A limiting step for adoptively transferred tumour-specific T cells is their recruitment from the blood circulation to the proximity of tumour cells and subsequent engagement in direct tumour cell contact. We hypothesised that a bispecific antibody recruiting T cells to a target antigen on tumour cells could enhance T-cell-tumour interaction and thus increase the efficacy of adoptively transferred T cells.

Material and methods

A new bispecific murine IgG2a antibody (BsAb) was generated that recognises EpCAM as a tumour antigen and truncated EGFR (D-EGFR) as an inert surface marker protein on transduced T cells.
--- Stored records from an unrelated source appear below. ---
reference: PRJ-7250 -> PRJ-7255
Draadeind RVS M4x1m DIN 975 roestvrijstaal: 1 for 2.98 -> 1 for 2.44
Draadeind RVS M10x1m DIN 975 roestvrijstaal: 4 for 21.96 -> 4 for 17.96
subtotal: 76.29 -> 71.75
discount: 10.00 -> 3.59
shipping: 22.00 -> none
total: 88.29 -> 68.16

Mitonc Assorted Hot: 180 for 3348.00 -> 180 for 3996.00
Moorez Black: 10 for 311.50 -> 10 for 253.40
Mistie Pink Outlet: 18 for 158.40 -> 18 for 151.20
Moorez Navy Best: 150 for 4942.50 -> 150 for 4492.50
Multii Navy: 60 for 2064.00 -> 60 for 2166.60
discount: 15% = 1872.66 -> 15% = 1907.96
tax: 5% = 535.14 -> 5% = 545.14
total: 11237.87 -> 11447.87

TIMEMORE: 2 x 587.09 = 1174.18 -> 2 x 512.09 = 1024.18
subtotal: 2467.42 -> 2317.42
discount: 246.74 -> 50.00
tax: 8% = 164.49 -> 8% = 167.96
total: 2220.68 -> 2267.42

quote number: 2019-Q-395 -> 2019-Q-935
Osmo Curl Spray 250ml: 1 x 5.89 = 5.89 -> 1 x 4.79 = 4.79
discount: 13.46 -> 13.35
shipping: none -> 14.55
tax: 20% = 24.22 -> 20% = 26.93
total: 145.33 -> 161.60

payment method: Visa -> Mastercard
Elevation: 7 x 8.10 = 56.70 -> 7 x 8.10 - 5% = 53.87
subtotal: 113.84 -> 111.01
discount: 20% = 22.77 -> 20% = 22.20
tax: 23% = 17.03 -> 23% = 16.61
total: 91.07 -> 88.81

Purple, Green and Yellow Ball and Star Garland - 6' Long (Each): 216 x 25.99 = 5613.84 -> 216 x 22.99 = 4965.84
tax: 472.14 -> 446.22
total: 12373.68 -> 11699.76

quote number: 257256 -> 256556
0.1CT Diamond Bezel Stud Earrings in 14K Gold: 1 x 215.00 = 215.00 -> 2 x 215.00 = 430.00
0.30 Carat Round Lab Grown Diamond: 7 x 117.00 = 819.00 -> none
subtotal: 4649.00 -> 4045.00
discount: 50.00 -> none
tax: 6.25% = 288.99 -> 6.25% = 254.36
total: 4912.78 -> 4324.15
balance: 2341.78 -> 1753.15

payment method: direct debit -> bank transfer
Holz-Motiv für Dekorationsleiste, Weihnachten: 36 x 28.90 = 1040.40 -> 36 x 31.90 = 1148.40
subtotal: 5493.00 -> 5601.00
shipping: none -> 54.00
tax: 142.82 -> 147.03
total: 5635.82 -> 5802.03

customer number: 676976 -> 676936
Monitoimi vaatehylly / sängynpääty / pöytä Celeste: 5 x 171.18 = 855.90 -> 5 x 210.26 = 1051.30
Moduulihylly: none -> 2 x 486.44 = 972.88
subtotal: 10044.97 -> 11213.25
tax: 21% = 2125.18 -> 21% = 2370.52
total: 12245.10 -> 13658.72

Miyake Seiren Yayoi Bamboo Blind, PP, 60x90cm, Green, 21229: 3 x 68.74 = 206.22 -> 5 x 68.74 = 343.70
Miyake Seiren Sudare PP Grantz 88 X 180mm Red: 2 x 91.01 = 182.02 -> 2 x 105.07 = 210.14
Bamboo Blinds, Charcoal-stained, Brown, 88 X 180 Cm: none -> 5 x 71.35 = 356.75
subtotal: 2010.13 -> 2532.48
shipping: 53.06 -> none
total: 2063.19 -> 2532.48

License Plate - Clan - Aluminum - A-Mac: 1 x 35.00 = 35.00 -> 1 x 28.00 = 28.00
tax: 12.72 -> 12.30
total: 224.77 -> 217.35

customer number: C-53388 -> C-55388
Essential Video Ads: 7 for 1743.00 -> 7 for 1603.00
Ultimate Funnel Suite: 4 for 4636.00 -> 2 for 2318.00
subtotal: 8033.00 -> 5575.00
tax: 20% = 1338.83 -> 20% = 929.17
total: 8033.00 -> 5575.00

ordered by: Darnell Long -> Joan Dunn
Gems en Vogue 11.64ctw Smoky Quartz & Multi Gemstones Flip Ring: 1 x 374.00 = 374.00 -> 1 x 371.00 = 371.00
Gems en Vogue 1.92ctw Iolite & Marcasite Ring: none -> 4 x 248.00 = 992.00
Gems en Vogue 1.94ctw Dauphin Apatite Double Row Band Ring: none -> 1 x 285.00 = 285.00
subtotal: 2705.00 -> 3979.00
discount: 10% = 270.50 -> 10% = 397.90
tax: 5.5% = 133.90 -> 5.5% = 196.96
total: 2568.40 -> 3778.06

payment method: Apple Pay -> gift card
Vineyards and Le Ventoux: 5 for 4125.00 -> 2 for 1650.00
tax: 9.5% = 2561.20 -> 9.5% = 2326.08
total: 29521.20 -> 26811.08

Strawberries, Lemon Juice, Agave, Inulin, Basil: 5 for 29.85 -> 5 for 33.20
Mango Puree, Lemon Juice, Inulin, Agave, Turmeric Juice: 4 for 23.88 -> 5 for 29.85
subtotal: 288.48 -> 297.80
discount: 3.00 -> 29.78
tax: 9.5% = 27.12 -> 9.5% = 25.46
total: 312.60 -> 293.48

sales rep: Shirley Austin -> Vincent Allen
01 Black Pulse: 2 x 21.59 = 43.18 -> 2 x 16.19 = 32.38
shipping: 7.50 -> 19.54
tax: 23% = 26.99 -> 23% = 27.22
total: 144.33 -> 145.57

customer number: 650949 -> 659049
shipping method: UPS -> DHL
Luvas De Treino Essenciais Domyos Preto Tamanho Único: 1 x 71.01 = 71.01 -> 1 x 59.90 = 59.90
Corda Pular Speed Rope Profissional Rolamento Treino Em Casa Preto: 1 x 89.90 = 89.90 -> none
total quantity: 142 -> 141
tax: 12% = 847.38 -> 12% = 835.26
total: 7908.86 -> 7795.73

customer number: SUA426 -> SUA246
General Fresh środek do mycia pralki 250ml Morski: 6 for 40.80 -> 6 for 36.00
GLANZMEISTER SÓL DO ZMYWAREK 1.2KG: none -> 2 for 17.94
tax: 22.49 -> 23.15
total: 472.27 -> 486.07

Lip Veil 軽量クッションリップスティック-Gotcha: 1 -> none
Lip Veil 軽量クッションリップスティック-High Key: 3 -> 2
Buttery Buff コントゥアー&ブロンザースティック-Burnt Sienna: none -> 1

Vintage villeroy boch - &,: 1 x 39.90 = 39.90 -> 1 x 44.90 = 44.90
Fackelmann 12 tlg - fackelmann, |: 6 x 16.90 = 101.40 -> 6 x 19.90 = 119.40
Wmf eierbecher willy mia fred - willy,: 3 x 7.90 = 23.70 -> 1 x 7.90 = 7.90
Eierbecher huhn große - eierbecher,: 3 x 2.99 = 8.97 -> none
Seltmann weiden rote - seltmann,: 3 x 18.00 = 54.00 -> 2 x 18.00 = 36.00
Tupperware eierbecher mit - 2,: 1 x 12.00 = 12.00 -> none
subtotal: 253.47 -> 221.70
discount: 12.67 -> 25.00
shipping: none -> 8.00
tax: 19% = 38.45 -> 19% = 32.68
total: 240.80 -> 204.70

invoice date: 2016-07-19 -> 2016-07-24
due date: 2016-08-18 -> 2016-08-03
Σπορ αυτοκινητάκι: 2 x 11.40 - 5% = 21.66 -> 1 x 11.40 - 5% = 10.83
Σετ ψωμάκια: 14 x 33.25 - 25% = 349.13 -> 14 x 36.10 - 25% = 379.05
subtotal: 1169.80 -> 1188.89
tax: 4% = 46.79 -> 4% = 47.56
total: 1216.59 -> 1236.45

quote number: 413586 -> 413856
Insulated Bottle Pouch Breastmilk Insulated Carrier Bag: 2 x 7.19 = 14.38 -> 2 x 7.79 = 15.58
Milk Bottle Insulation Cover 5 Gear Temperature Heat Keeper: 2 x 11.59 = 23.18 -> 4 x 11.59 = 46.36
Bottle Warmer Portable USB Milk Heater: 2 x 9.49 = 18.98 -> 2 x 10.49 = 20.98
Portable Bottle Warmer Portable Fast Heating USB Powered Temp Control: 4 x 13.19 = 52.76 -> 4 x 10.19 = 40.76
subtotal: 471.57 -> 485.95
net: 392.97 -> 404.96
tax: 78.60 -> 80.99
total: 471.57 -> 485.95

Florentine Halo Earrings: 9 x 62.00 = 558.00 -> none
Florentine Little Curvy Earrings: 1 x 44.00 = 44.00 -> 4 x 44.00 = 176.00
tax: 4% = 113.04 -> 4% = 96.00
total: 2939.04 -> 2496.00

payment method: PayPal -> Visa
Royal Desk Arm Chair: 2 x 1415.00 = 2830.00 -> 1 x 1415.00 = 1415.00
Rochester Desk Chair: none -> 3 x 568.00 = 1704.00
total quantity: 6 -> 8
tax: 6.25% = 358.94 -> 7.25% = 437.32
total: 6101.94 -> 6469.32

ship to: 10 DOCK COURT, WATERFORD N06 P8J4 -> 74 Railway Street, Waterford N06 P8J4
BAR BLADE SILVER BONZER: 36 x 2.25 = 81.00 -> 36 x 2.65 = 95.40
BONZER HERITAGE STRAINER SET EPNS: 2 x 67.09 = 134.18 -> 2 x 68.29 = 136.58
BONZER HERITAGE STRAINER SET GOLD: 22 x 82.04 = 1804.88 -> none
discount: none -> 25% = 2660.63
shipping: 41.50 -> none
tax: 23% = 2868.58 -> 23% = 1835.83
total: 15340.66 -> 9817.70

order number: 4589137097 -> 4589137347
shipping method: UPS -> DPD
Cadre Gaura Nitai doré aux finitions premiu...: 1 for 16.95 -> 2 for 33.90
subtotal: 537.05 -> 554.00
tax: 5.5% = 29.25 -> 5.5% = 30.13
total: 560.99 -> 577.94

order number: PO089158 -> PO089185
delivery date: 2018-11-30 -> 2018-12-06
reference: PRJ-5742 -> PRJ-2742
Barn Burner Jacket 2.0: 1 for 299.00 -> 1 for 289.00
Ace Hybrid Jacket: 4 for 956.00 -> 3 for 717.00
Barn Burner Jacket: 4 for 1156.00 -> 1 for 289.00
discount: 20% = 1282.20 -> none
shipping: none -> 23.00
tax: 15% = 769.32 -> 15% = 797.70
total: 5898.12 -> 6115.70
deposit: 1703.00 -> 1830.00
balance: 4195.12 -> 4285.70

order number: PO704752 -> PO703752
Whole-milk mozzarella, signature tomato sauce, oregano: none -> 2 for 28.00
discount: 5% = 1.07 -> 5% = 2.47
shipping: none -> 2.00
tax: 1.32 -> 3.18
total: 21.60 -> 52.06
T cells from transgenic mice for TCR specific for the SV40 large T antigen (TCR-1) were retrovirally transduced with D-EGFR. S.c. tumors were induced in C57Bl/6 mice by injecting mGC8 cells derived from a syngeneic large T antigen expressing EpCAM-positive gastric tumor.

Results

In vitro, the BsAb increased (4-fold) binding of transduced T cells to EpCAM positive tumour cells. In the presence of the BsAb, tumour-directed T cells efficiently lysed EpCAM-positive cells (83 % at a 10:1 effector to target ratio). In vivo, the antibody reached EpCAM+ tumour cells as evidenced by immunofluorescence. mGC8 tumour-bearing mice were treated twice with a combination of the BsAb and transduced TCR-I T cells. Tumour growth was significantly reduced for over 30 days (n=12) compared with control groups (transduced T-cells or BsAb alone) and survival was prolonged by > 30 days (p<0.001).

Conclusions

Co-administration of a BsAb bridging adoptively transferred tumour-specific T cells via an inert surface molecule to a tumour-associated surface antigen enhances the efficacy of therapeutic T cell transfer.